The collapse of the Doha round, as well as political pressure to enforce the terms of trade agreements and to save special firepower for China, is bearing predictable fruit.

Noble Populism

Is populism a good and noble cause that could never be associated with bigotry? NPR host Liane Hansen seems to think so. On NPR’s “Weekend Edition Sunday,” she interviewed Christopher Hedge, who composed the music for a PBS documentary on Andrew Jackson. When Hedge called Jackson a populist, Hansen objected. What about his treatment of slaves and Indians? she asked–that doesn’t sound very “populist.”

Oh, dear. What does Hansen think populism is? The term can have many meanings, but it certainly seems to mean the rallying of “us” against “them.” Sometimes that means “the masses” against “the elites”–whether political or economic. But frequently those elites include Jews or Americans or other groups perceived to be more economically successful than they deserve. Eastern Europe’s populist parties these days fulminate against free markets and against Jews, Gypsies, and other ethnic minorities. No one seems to have any doubt that that’s what populists do. A leading American Populist politician, Tom Watson, railed against Catholics, blacks, and Jews as well as against “the corporations” and sound money. So did Pitchfork Ben Tillman, who implemented Jim Crow in South Carolina. Not all American populists were racists; many wanted to organize poor blacks and poor whites to defeat corporate interests.

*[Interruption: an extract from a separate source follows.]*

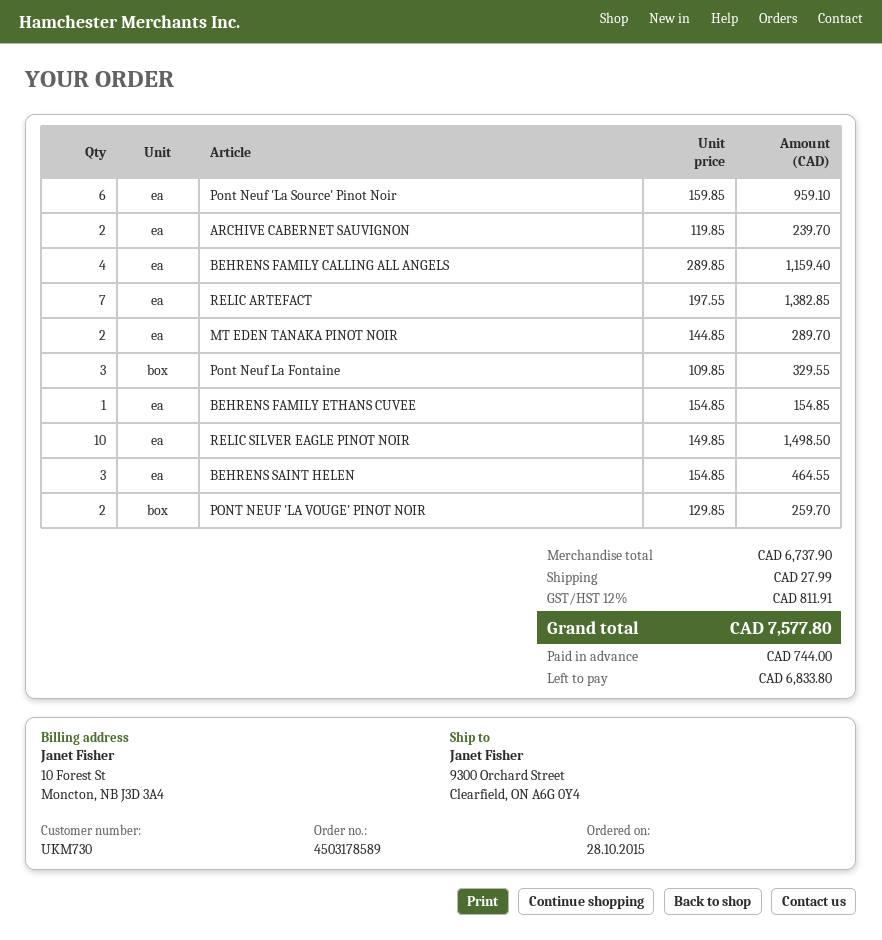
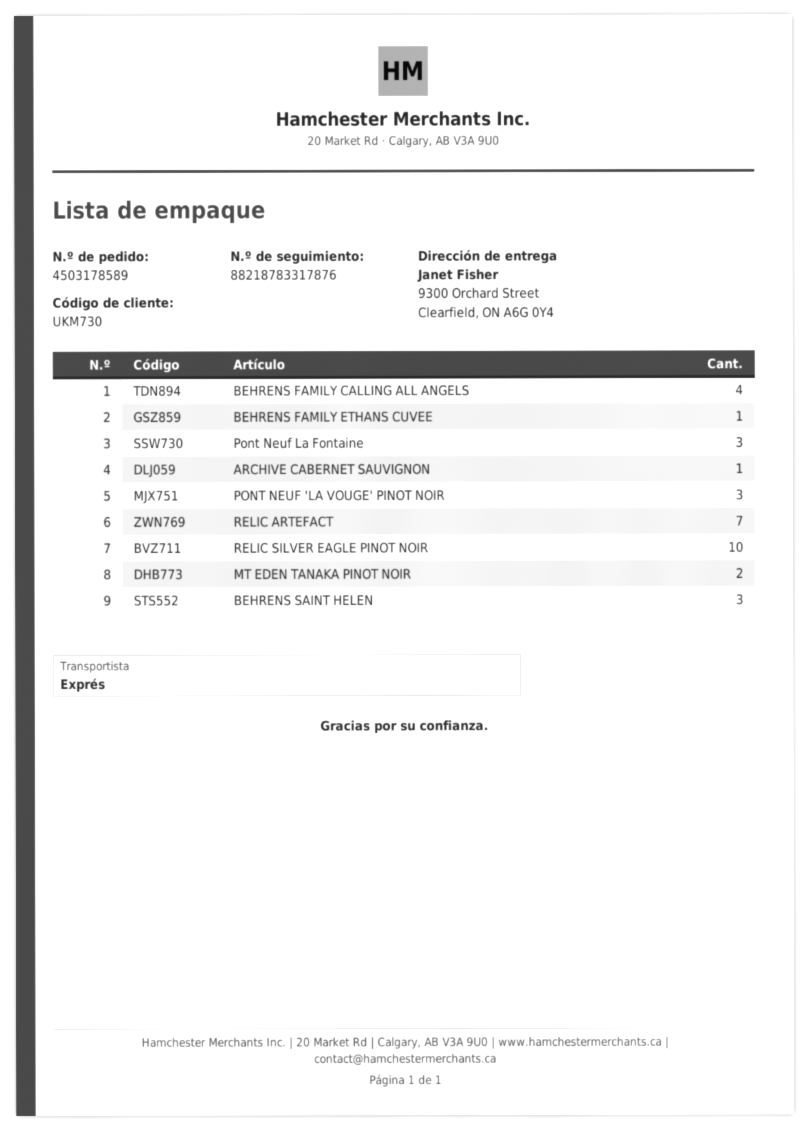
Pont Neuf 'La Source' Pinot Noir: 6 -> none
ARCHIVE CABERNET SAUVIGNON: 2 -> 1
PONT NEUF 'LA VOUGE' PINOT NOIR: 2 -> 3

But the combination was common.

As for Andrew Jackson, he was in many ways a great fighter for freedom and democracy. But NPR’s researchers need to do some research on the attitudes of Jackson’s white working-class supporters toward blacks and Indians. You can bet they didn’t think other races were part of “us.”

New Income and Poverty Figures Spoil the Pity Party

The Census Bureau’s release this morning of the latest income, poverty and health insurance numbers did not follow the script of those who want to paint a picture of a nation in crisis.

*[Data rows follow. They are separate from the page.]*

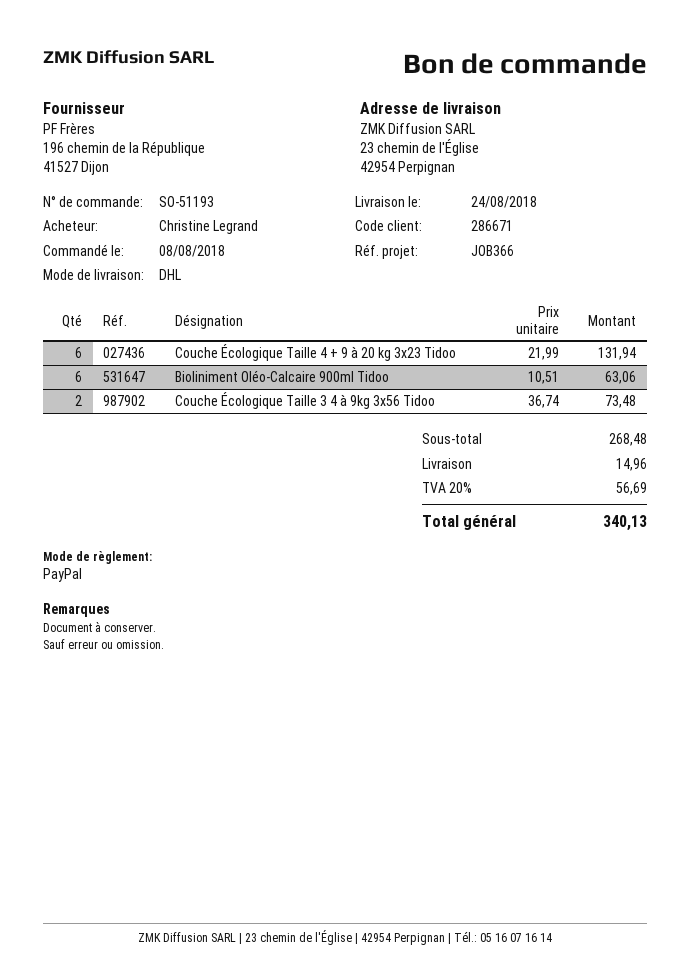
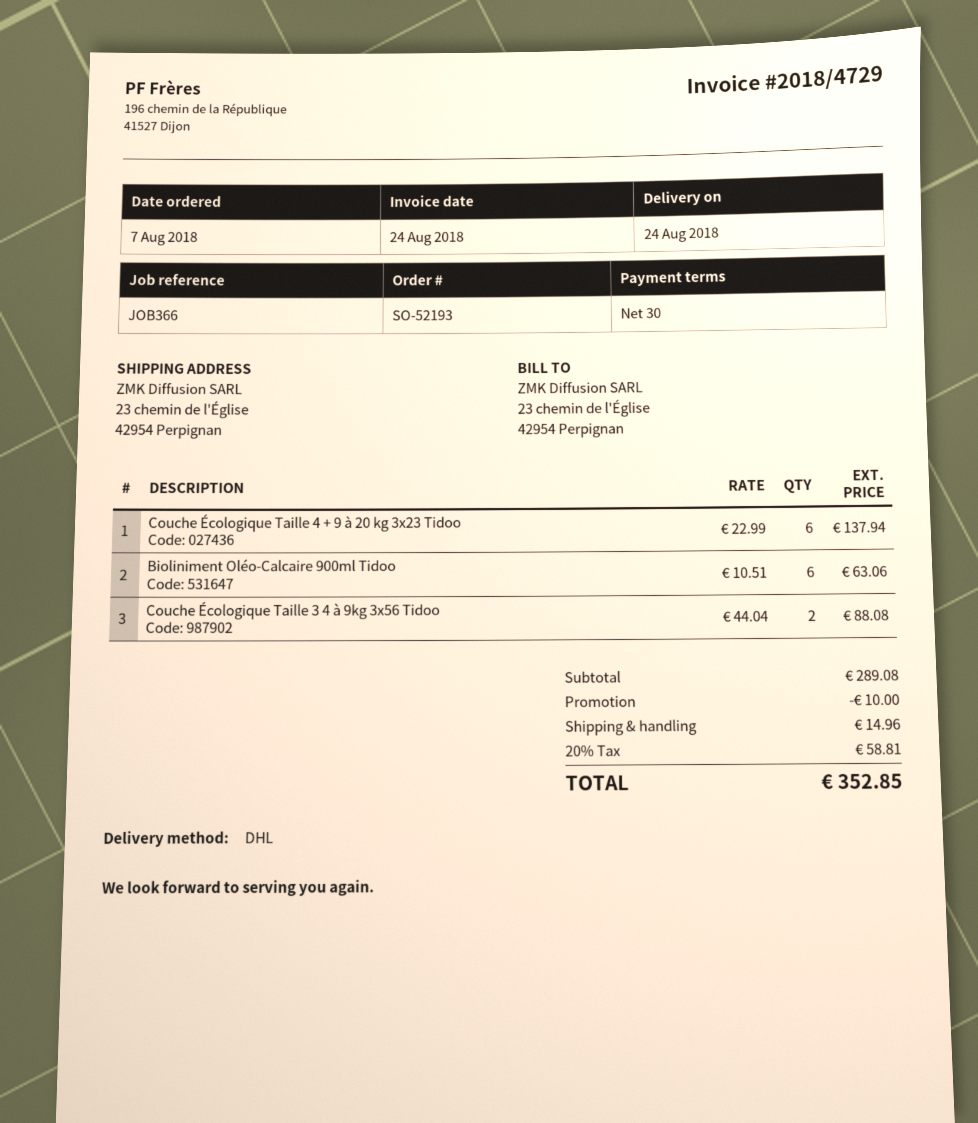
order number: SO-51193 -> SO-52193
order date: 2018-08-08 -> 2018-08-07
Couche Écologique Taille 4 + 9 à 20 kg 3x23 Tidoo: 6 x 21.99 = 131.94 -> 6 x 22.99 = 137.94
Couche Écologique Taille 3 4 à 9kg 3x56 Tidoo: 2 x 36.74 = 73.48 -> 2 x 44.04 = 88.08
subtotal: 268.48 -> 289.08
discount: none -> 10.00
tax: 20% = 56.69 -> 20% = 58.81
total: 340.13 -> 352.85

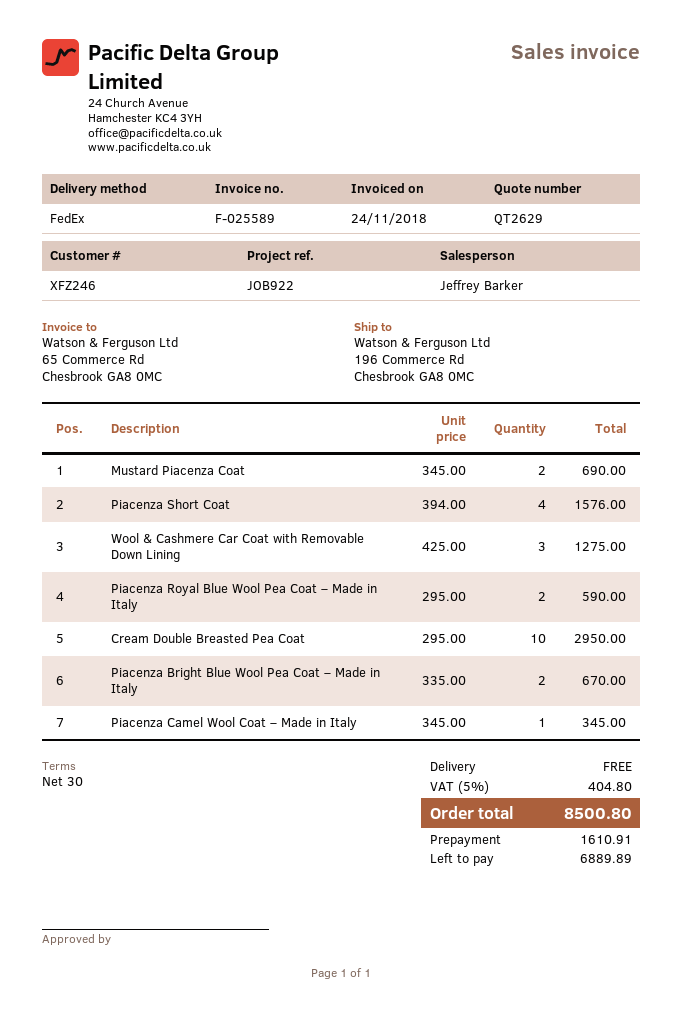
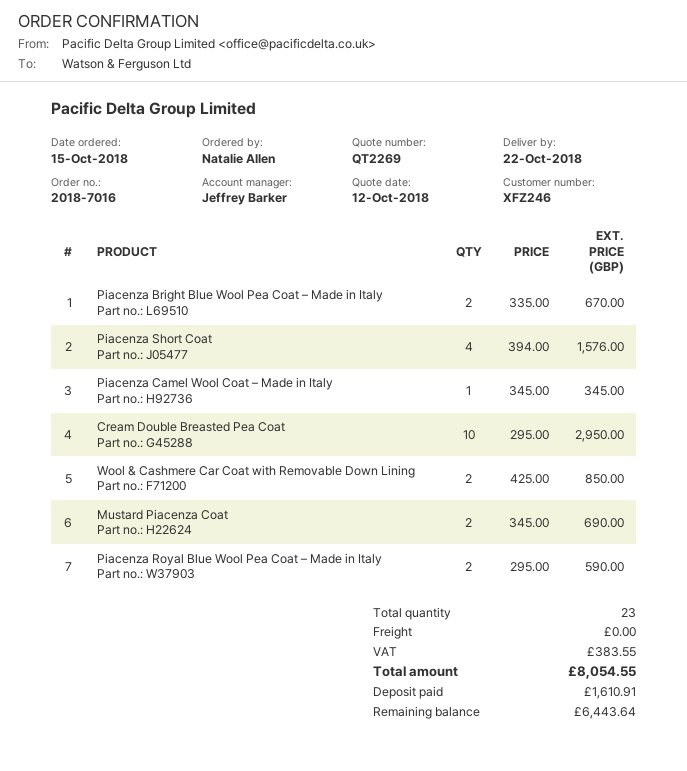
quote number: QT2629 -> QT2269
Wool & Cashmere Car Coat with Removable Down Lining: 3 x 425.00 = 1275.00 -> 2 x 425.00 = 850.00
tax: 404.80 -> 383.55
total: 8500.80 -> 8054.55
balance: 6889.89 -> 6443.64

Opponents of free trade, immigration, and limited government constantly tell us that the middle class is shrinking, the poor are getting poorer and more numerous, and the number of Americans without health insurance is climbing inexorably. Their solution is always to restrict trade and immigration and launch expensive new programs to alleviate the obvious misery.

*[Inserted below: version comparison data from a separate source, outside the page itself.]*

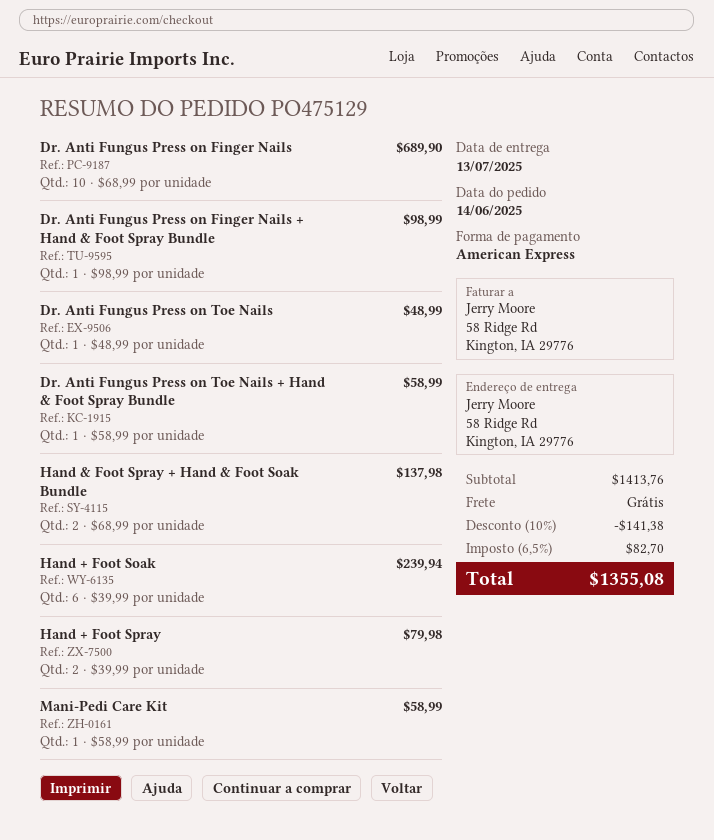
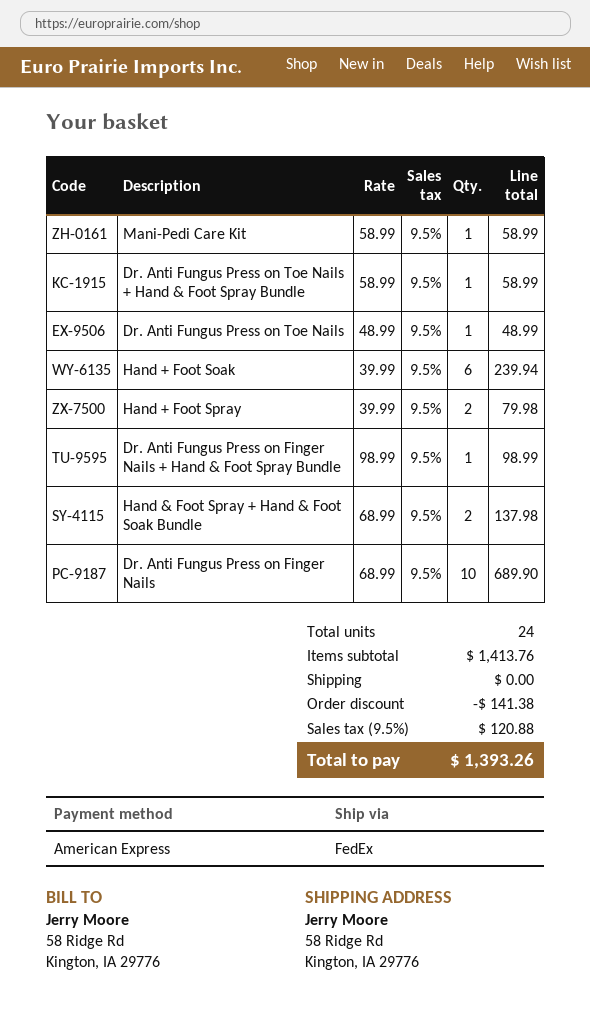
tax: 6.5% = 82.70 -> 9.5% = 120.88
total: 1355.08 -> 1393.26

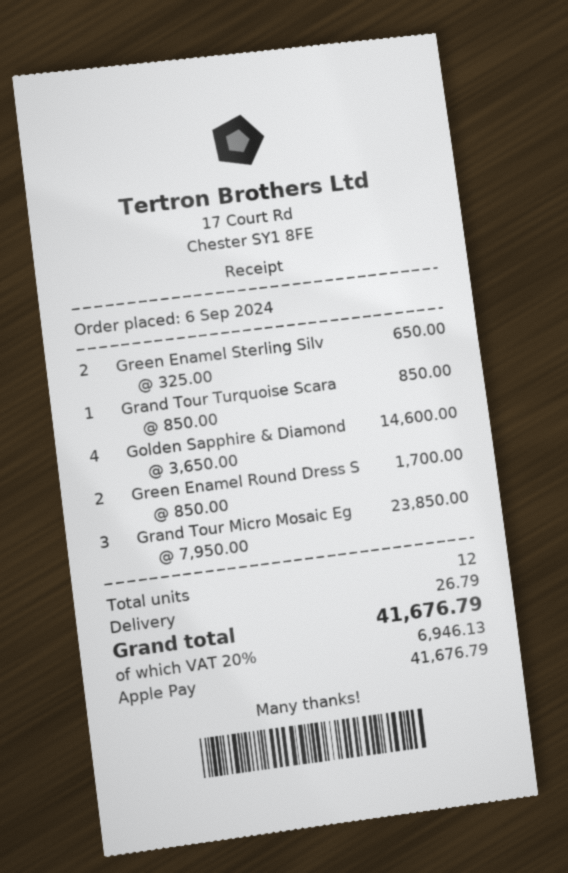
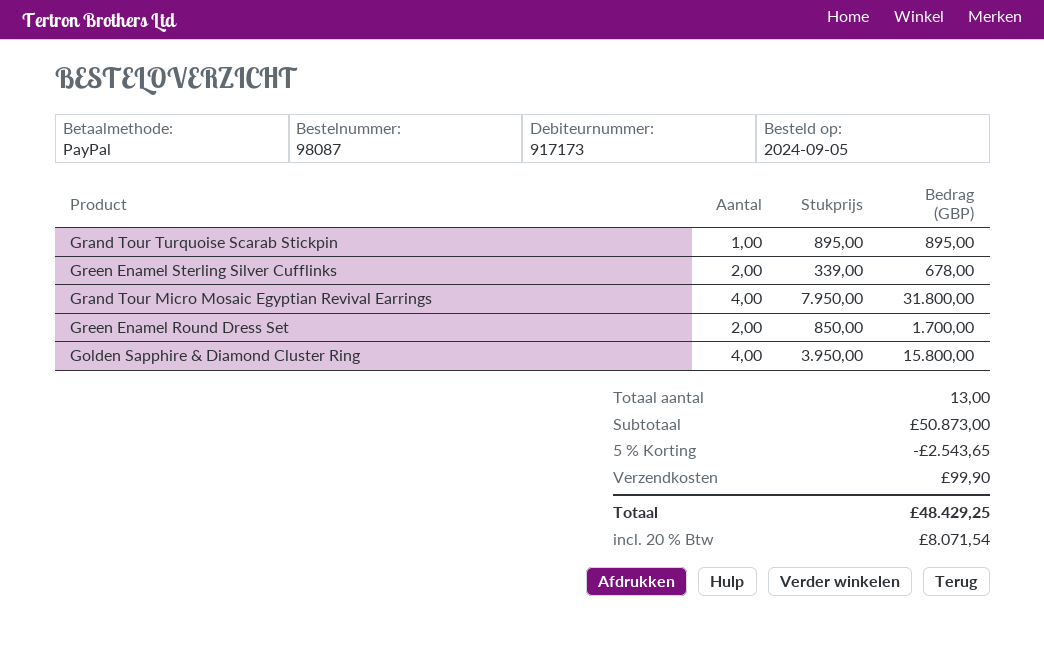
order date: 2024-09-06 -> 2024-09-05
payment method: Apple Pay -> PayPal
Green Enamel Sterling Silv: 2 x 325.00 = 650.00 -> 2 x 339.00 = 678.00
Grand Tour Turquoise Scara: 1 x 850.00 = 850.00 -> 1 x 895.00 = 895.00
Golden Sapphire & Diamond: 4 x 3650.00 = 14600.00 -> 4 x 3950.00 = 15800.00
Grand Tour Micro Mosaic Eg: 3 x 7950.00 = 23850.00 -> 4 x 7950.00 = 31800.00
total quantity: 12 -> 13
discount: none -> 5% = 2543.65
shipping: 26.79 -> 99.90
tax: 20% = 6946.13 -> 20% = 8071.54
total: 41676.79 -> 48429.25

Spoiling the pity party is this morning’s widely anticipated report, “Income, Poverty and Health Insurance Coverage in the United States: 2007.” Among its major findings:

  • The number and percentage of Americans without health insurance actually declined slightly in 2007 compared to 2006. The share without insurance in 2007, 15.3 percent, is actually lower than it was a decade ago.
  • Median household income is not falling: “Between 2006 and 2007, real median household income rose 1.3 percent, from $49,568 to $50,233—a level not statistically different from the 1999 prerecession income peak.”
  • The share of households earning a middle-class income of between $35,000 and $100,000 in real 2007 dollars has indeed shrunk slightly compared to a decade ago, but so too has the share earning less than $35,000 a year, while the share earning more than $100,000 continues to rise. The middle class is not shrinking; it is moving up.
  • The 12.5 percent of Americans living below the poverty line in 2007 was statistically unchanged from 2006, and remains below the 13.3 poverty rate in 1997. The poverty rate has been trending downward since the early 1990s during a time of growing trade and immigration flows.
  • The Gini coefficient, a statistical measure of income inequality, was .463 in 2007, down slightly from earlier in the decade and virtually the same as it was a decade ago.

We can argue all day about what policies should be adopted to spur growth and higher incomes for the broadest swath of Americans. We certainly have plenty of ideas here at Cato. But it flies in the face of reality to argue that the major indicators of economic well being in America are trending downward in some sort of crisis that demands sweeping government intervention.